Data shown>
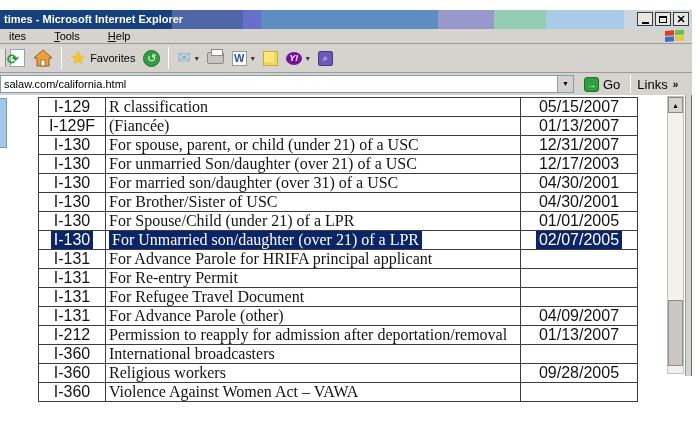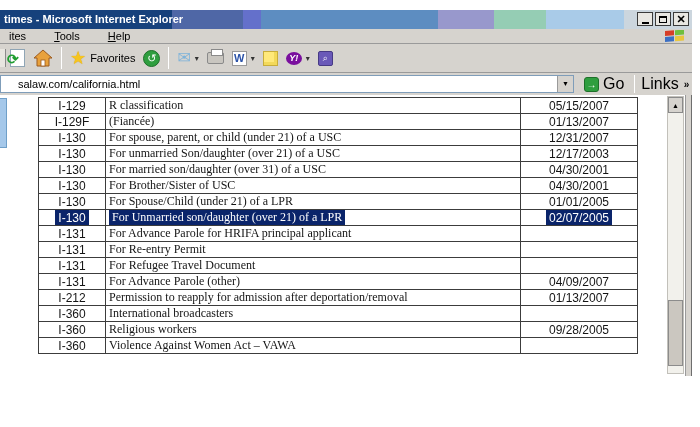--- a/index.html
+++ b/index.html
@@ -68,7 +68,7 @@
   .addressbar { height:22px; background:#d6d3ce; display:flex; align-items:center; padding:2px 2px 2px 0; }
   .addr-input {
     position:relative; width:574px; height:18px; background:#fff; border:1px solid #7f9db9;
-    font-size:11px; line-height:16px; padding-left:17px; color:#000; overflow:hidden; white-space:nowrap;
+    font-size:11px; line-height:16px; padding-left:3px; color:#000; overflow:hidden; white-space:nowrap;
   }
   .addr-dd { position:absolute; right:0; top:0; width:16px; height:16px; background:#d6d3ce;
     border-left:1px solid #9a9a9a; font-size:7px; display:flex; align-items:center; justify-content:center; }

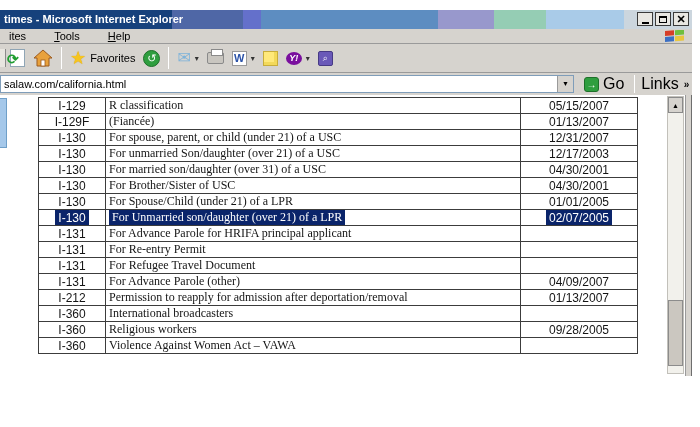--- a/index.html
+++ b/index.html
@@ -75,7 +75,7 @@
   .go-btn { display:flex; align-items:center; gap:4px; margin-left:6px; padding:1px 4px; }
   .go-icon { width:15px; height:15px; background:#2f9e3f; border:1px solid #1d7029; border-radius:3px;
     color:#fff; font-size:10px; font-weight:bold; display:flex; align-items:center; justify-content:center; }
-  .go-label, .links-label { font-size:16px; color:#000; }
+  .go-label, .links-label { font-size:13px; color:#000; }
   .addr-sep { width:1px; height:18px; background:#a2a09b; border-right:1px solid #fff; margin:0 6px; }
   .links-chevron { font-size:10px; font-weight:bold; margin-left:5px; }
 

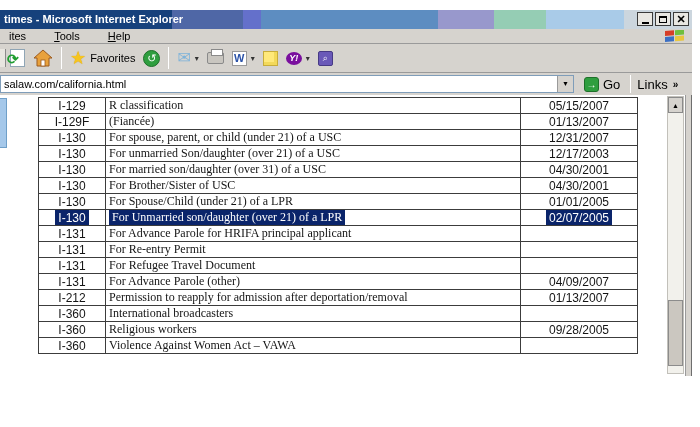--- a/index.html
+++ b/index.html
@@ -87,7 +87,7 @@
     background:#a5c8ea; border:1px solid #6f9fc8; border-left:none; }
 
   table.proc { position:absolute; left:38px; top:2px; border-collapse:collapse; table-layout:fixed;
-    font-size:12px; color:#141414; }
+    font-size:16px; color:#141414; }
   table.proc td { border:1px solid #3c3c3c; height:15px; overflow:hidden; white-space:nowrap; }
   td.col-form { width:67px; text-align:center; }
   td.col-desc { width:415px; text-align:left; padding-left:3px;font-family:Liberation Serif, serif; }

About this exercise> Can you repeat, word for word, every line above from the one containing "-75,7 +75,7 @@" down to the one containing "width:1px; height:18px; background:#a2a09b;", including both?

Exercise response>
@@ -75,7 +75,7 @@
   .go-btn { display:flex; align-items:center; gap:4px; margin-left:6px; padding:1px 4px; }
   .go-icon { width:15px; height:15px; background:#2f9e3f; border:1px solid #1d7029; border-radius:3px;
     color:#fff; font-size:10px; font-weight:bold; display:flex; align-items:center; justify-content:center; }
-  .go-label, .links-label { font-size:16px; color:#000; }
+  .go-label, .links-label { font-size:13px; color:#000; }
   .addr-sep { width:1px; height:18px; background:#a2a09b; border-right:1px solid #fff; margin:0 6px; }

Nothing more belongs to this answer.